La Cupola di Antonioni – Tra passione e architettura

La storia d’amore tra Michelangelo Antonioni e Monica Vitti fu, nel mondo del cinema italiano, una delle più famose degli anni Sessanta.

Proprio in quegli anni i due artisti collaborarono nella produzione del film Deserto Rosso, ambientato in parte in terra sarda. Non tutti però sanno che proprio in quel paradiso isolano nacque, come coronamento di questo grande amore, una villa a forma di cupola simbolo di passione ed innovazione architettonica!

Ecco la storia dell’architettura firmata Dante Bini!

Cupola su sfondo mediterraneo

Cupola nell’attuale stato di abbandono

Nel 1964 usciva nei cinema italiani Deserto Rosso, film del regista ferrarese Michelangelo Antonioni.

L’opera fu girata in parte nell’isola di Budelli, località sarda, con caratteristiche tipiche del paesaggio mediterraneo; fu alla fine quest’ultimo ad accogliere nel 1971 la Cupola nata come pegno d’amore del regista per la sua amata.
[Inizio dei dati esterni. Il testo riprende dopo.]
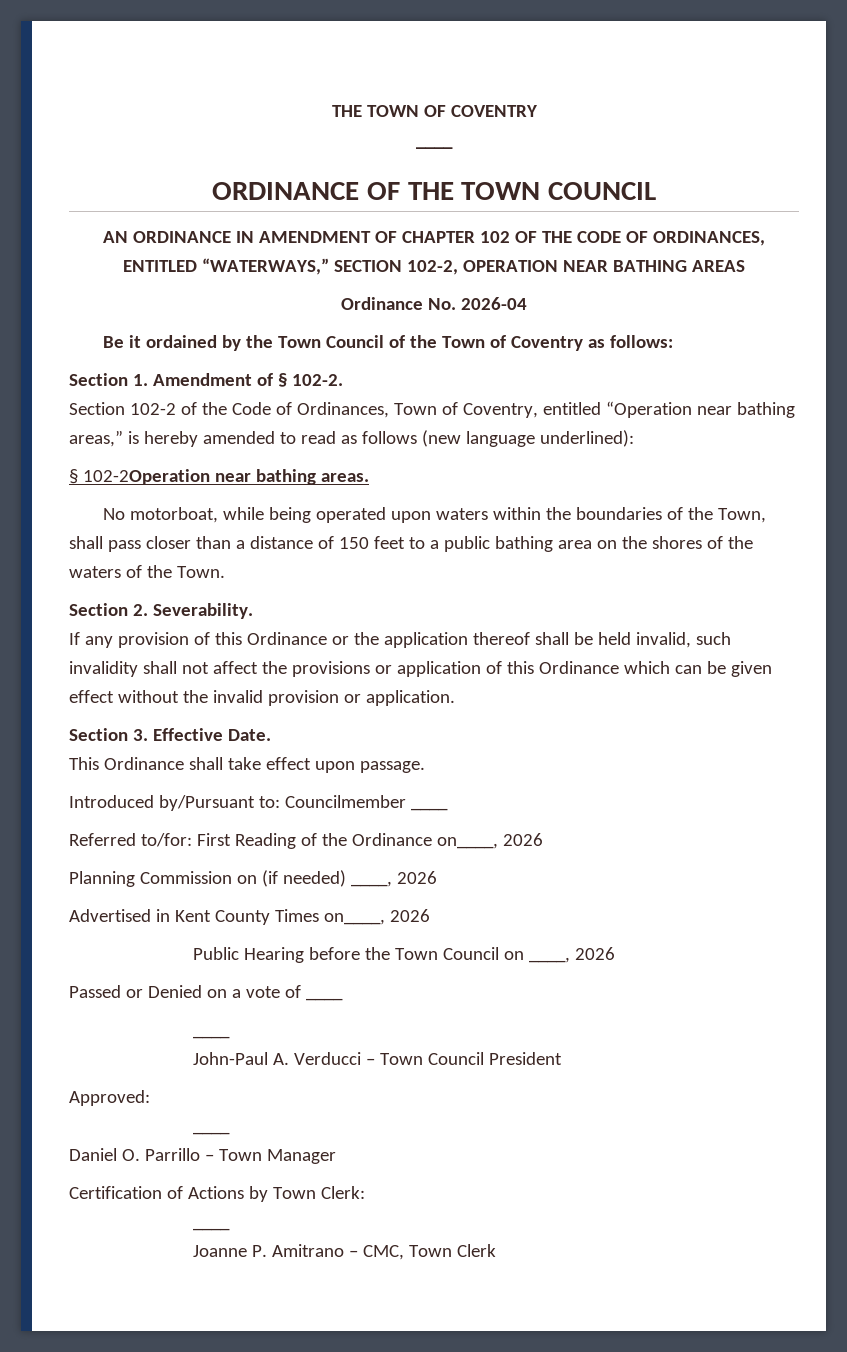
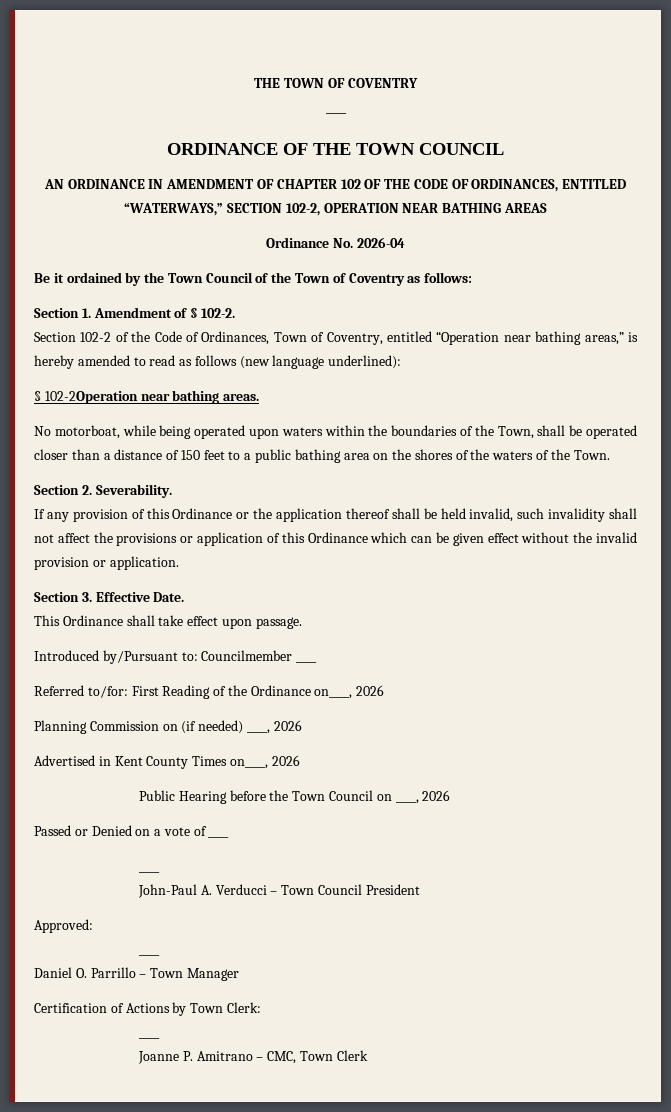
- No motorboat, while being operated upon waters within the boundaries of the Town, shall pass closer than a distance of 150 feet to a public bathing area on the shores of the waters of the Town.
+ No motorboat, while being operated upon waters within the boundaries of the Town, shall be operated closer than a distance of 150 feet to a public bathing area on the shores of the waters of the Town.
Nella Costa Paradiso fu edificata infatti, per volere di Antonioni, una Cupola commissionata all’architetto Dante Bini. Quest’ultimo si servì della tecnica Binishell per dar vita ad un’architettura che impressionò non solo Monica Vitti, bensì tutto il mondo dell’innovazione architettonica.

La Cupola risulta essere inoltre il simbolo di una perfezione geometrica ed artificiale inserita all’interno dell’irregolare (ma incantevole) territorio mediterraneo.
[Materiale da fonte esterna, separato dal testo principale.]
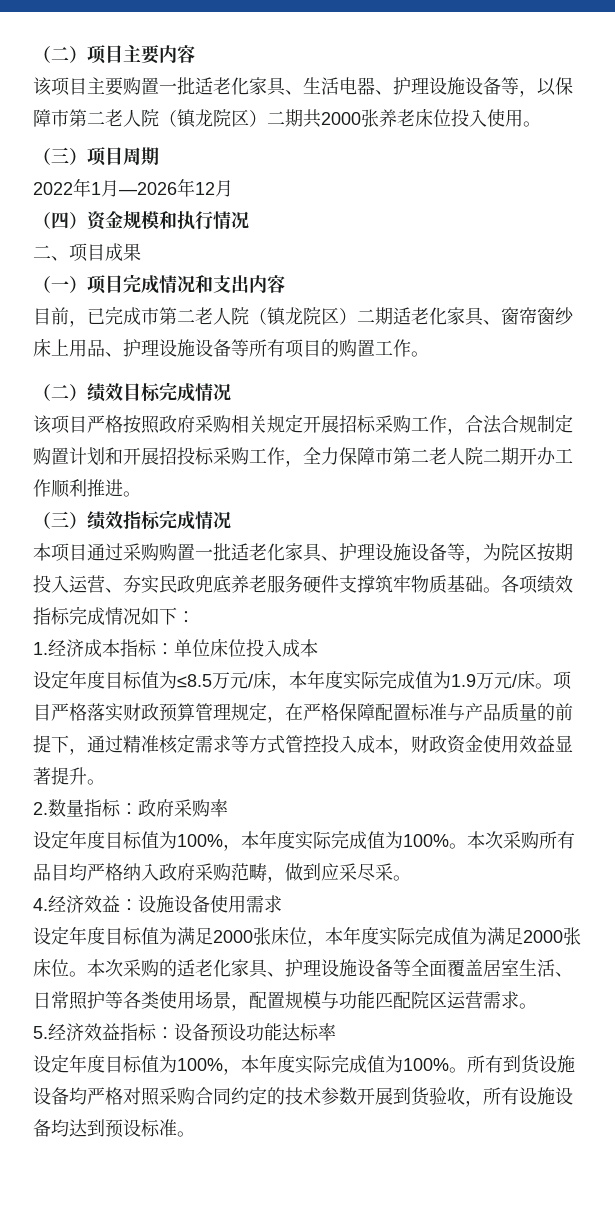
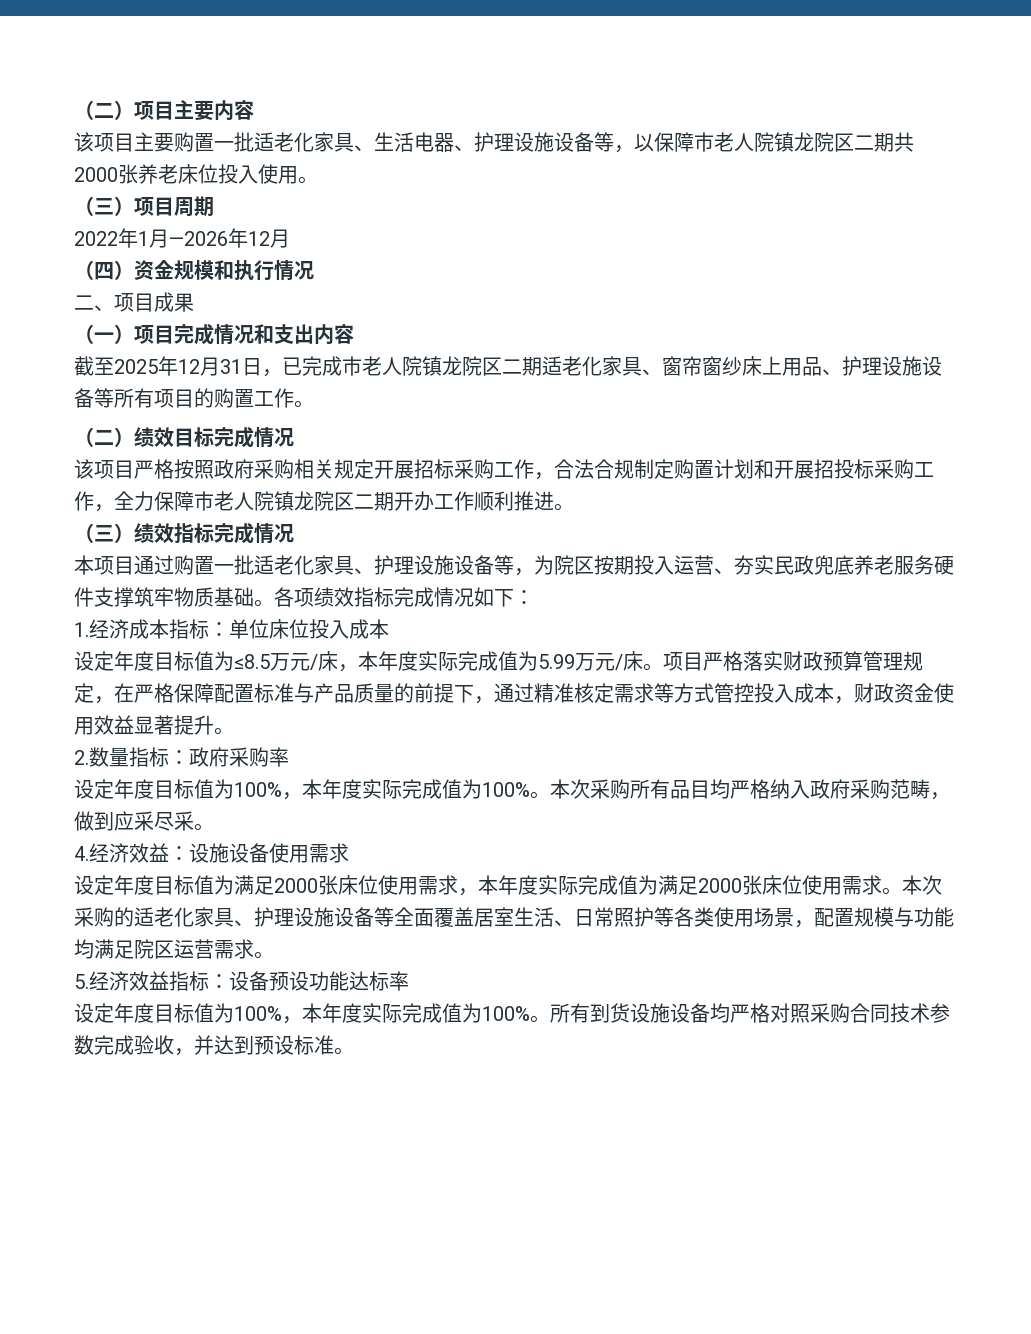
- 该项目主要购置一批适老化家具、生活电器、护理设施设备等，以保障市第二老人院（镇龙院区）二期共2000张养老床位投入使用。
+ 该项目主要购置一批适老化家具、生活电器、护理设施设备等，以保障市老人院镇龙院区二期共2000张养老床位投入使用。
- 目前，已完成市第二老人院（镇龙院区）二期适老化家具、窗帘窗纱床上用品、护理设施设备等所有项目的购置工作。
+ 截至2025年12月31日，已完成市老人院镇龙院区二期适老化家具、窗帘窗纱床上用品、护理设施设备等所有项目的购置工作。
- 该项目严格按照政府采购相关规定开展招标采购工作，合法合规制定购置计划和开展招投标采购工作，全力保障市第二老人院二期开办工作顺利推进。
+ 该项目严格按照政府采购相关规定开展招标采购工作，合法合规制定购置计划和开展招投标采购工作，全力保障市老人院镇龙院区二期开办工作顺利推进。
- 本项目通过采购购置一批适老化家具、护理设施设备等，为院区按期投入运营、夯实民政兜底养老服务硬件支撑筑牢物质基础。
+ 本项目通过购置一批适老化家具、护理设施设备等，为院区按期投入运营、夯实民政兜底养老服务硬件支撑筑牢物质基础。
- 设定年度目标值为≤8.5万元/床，本年度实际完成值为1.9万元/床。
+ 设定年度目标值为≤8.5万元/床，本年度实际完成值为5.99万元/床。
- 设定年度目标值为满足2000张床位，本年度实际完成值为满足2000张床位。
+ 设定年度目标值为满足2000张床位使用需求，本年度实际完成值为满足2000张床位使用需求。
- 本次采购的适老化家具、护理设施设备等全面覆盖居室生活、日常照护等各类使用场景，配置规模与功能匹配院区运营需求。
+ 本次采购的适老化家具、护理设施设备等全面覆盖居室生活、日常照护等各类使用场景，配置规模与功能均满足院区运营需求。
- 所有到货设施设备均严格对照采购合同约定的技术参数开展到货验收，所有设施设备均达到预设标准。
+ 所有到货设施设备均严格对照采购合同技术参数完成验收，并达到预设标准。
L’innovazione ha un nome ed è Binishell

La tecnica costruttiva, grazie alla quale prese vita la famosa Cupola, risulta essere estremamente innovativa se si considera che appartiene agli anni 60 del secolo scorso.
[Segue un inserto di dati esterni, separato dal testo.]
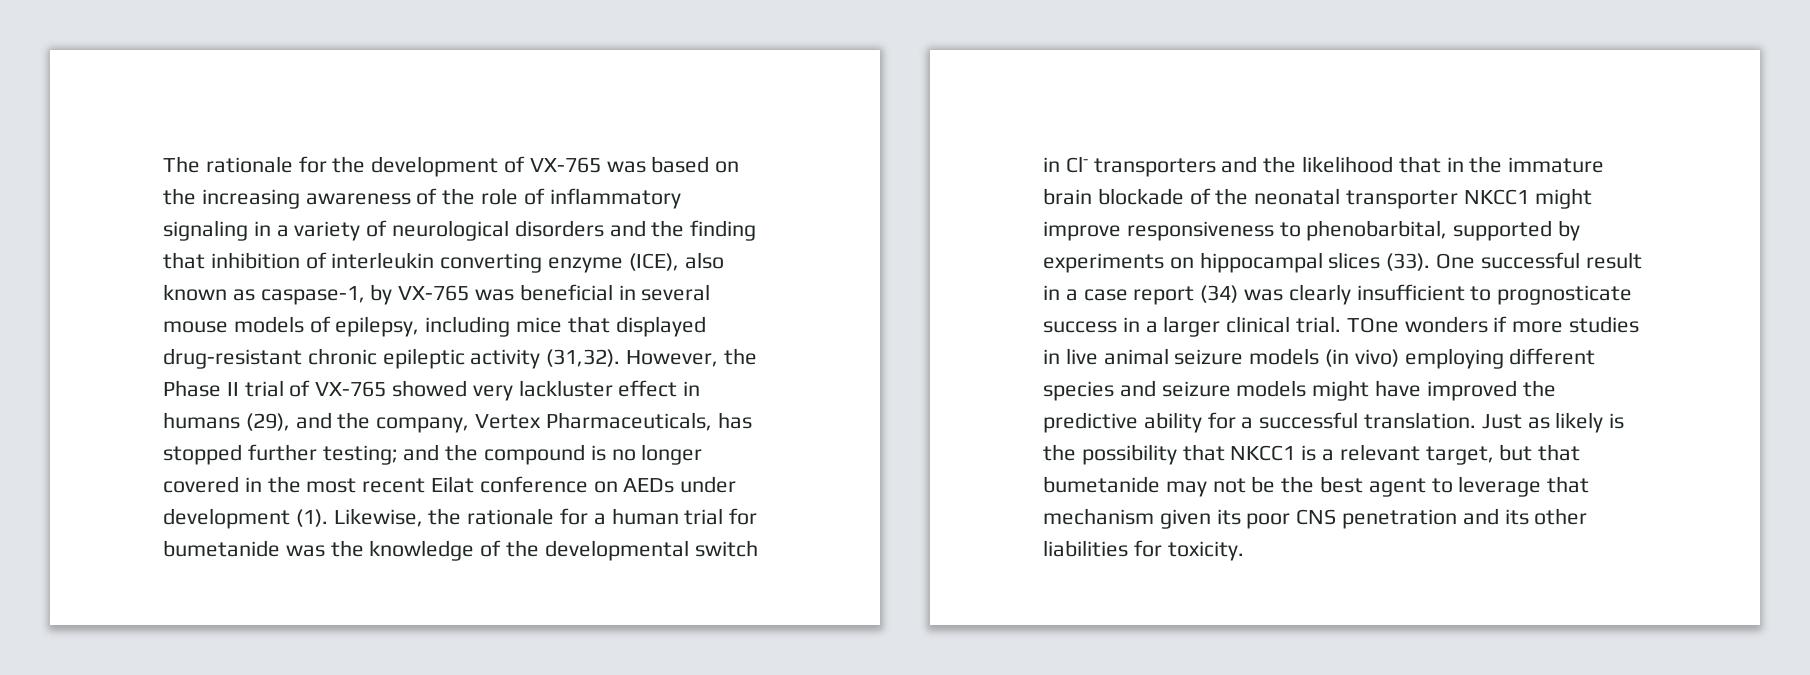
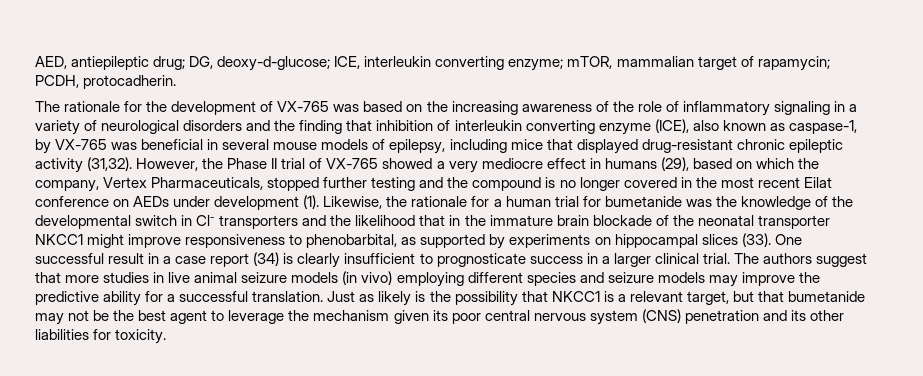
+ AED, antiepileptic drug; DG, deoxy-d-glucose; ICE, interleukin converting enzyme; mTOR, mammalian target of rapamycin; PCDH, protocadherin.
- However, the Phase II trial of VX-765 showed very lackluster effect in humans (29), and the company, Vertex Pharmaceuticals, has stopped further testing; and the compound is no longer covered in the most recent Eilat conference on AEDs under development (1).
+ However, the Phase II trial of VX-765 showed a very mediocre effect in humans (29), based on which the company, Vertex Pharmaceuticals, stopped further testing and the compound is no longer covered in the most recent Eilat conference on AEDs under development (1).
- Likewise, the rationale for a human trial for bumetanide was the knowledge of the developmental switch in Cl- transporters and the likelihood that in the immature brain blockade of the neonatal transporter NKCC1 might improve responsiveness to phenobarbital, supported by experiments on hippocampal slices (33).
+ Likewise, the rationale for a human trial for bumetanide was the knowledge of the developmental switch in Cl- transporters and the likelihood that in the immature brain blockade of the neonatal transporter NKCC1 might improve responsiveness to phenobarbital, as supported by experiments on hippocampal slices (33).
- One successful result in a case report (34) was clearly insufficient to prognosticate success in a larger clinical trial.
+ One successful result in a case report (34) is clearly insufficient to prognosticate success in a larger clinical trial.
- TOne wonders if more studies in live animal seizure models (in vivo) employing different species and seizure models might have improved the predictive ability for a successful translation.
+ The authors suggest that more studies in live animal seizure models (in vivo) employing different species and seizure models may improve the predictive ability for a successful translation.
- Just as likely is the possibility that NKCC1 is a relevant target, but that bumetanide may not be the best agent to leverage that mechanism given its poor CNS penetration and its other liabilities for toxicity.
+ Just as likely is the possibility that NKCC1 is a relevant target, but that bumetanide may not be the best agent to leverage the mechanism given its poor central nervous system (CNS) penetration and its other liabilities for toxicity.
Per ottenere quest’ architettura in cemento Dante Bini si servì della tecnica del Binishell, la quale consiste in:

  • una gettata di cemento su una soletta circolare
  • il posizionamento di teloni aerostatici su quest’ultima
  • un’ultima gettata di cemento
  • il finale sgonfiamento della camera d’aria

Insomma la storia di questa Cupola, per gli amanti dell’architettura, risulta essere anche un simbolo di vera innovazione tecnologica.

Non a caso il grande Dante Bini nel libro ” A cavallo di un soffio d’aria: l’architettura autoformate ” scrive:

I giapponesi mi fecero capire che nel 1964, con la realizzazione della mia prima cupola autoformante, ero stato l’inconscio pioniere della nuova scienza delle costruzioni, quella che loro chiamavano mecatronica edile (meccanica ed elettronica applicate alle costruzioni).